Recorded data
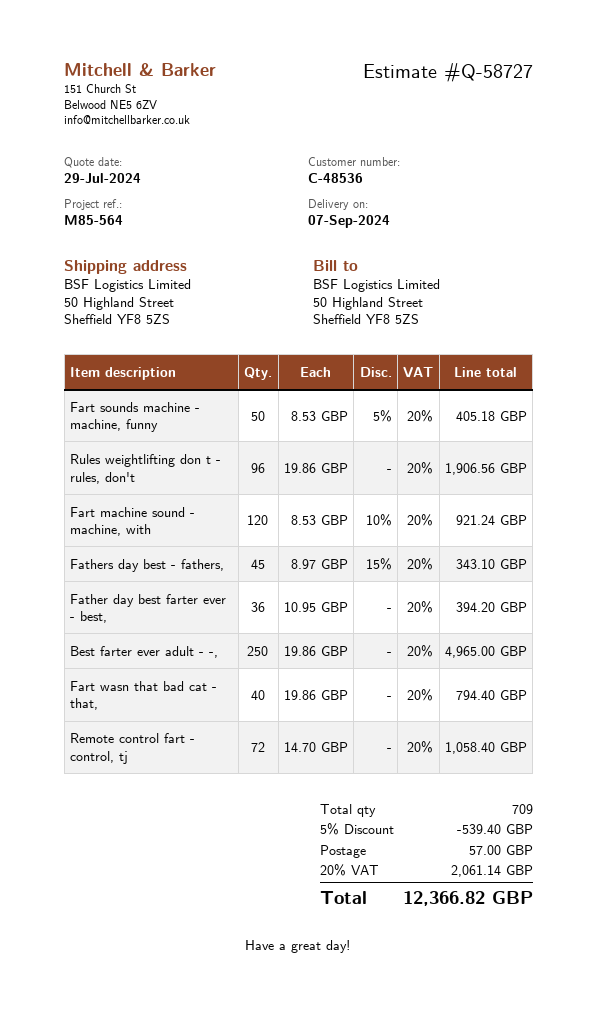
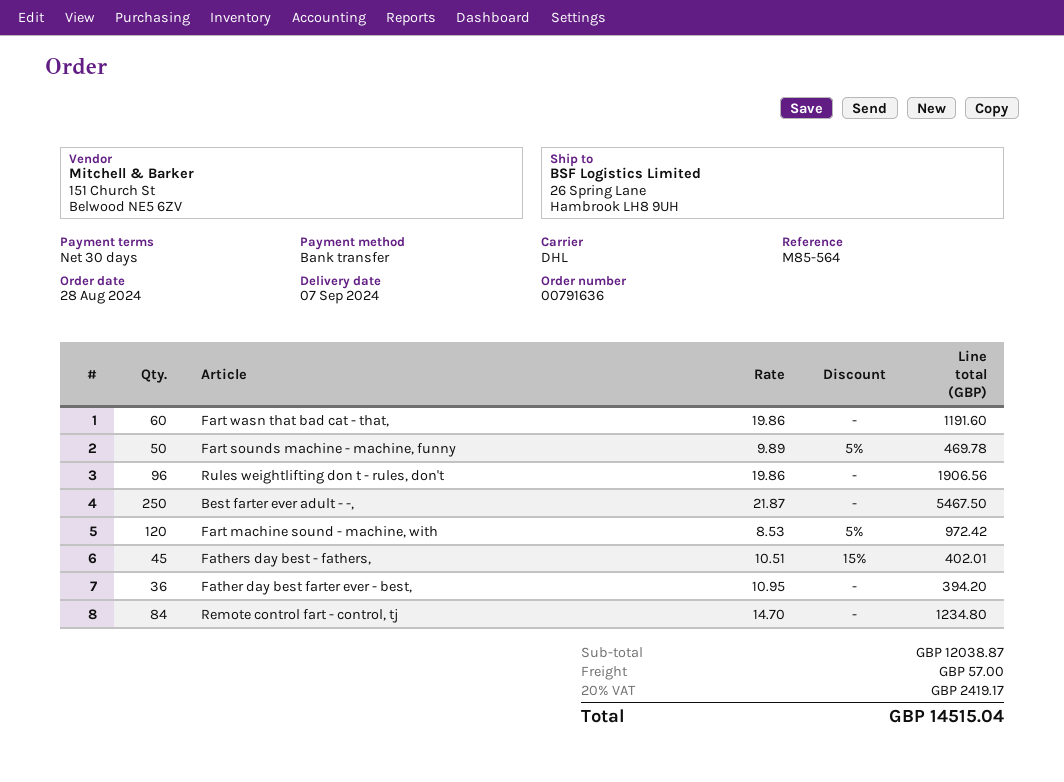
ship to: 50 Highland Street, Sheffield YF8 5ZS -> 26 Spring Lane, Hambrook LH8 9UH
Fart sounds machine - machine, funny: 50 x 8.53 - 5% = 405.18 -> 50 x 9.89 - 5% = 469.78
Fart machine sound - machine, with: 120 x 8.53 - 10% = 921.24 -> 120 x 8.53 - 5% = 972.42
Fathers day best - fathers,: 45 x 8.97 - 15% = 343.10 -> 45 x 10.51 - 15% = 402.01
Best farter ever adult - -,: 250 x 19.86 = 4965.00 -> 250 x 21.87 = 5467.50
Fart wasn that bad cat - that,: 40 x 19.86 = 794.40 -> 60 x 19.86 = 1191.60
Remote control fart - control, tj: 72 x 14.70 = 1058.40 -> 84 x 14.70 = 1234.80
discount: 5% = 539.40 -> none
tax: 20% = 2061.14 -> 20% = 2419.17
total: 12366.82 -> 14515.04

EXERCISE: Restate each entry verbatim and skip every image.

OUTPUT:
ship to: 50 Highland Street, Sheffield YF8 5ZS -> 26 Spring Lane, Hambrook LH8 9UH
Fart sounds machine - machine, funny: 50 x 8.53 - 5% = 405.18 -> 50 x 9.89 - 5% = 469.78
Fart machine sound - machine, with: 120 x 8.53 - 10% = 921.24 -> 120 x 8.53 - 5% = 972.42
Fathers day best - fathers,: 45 x 8.97 - 15% = 343.10 -> 45 x 10.51 - 15% = 402.01
Best farter ever adult - -,: 250 x 19.86 = 4965.00 -> 250 x 21.87 = 5467.50
Fart wasn that bad cat - that,: 40 x 19.86 = 794.40 -> 60 x 19.86 = 1191.60
Remote control fart - control, tj: 72 x 14.70 = 1058.40 -> 84 x 14.70 = 1234.80
discount: 5% = 539.40 -> none
tax: 20% = 2061.14 -> 20% = 2419.17
total: 12366.82 -> 14515.04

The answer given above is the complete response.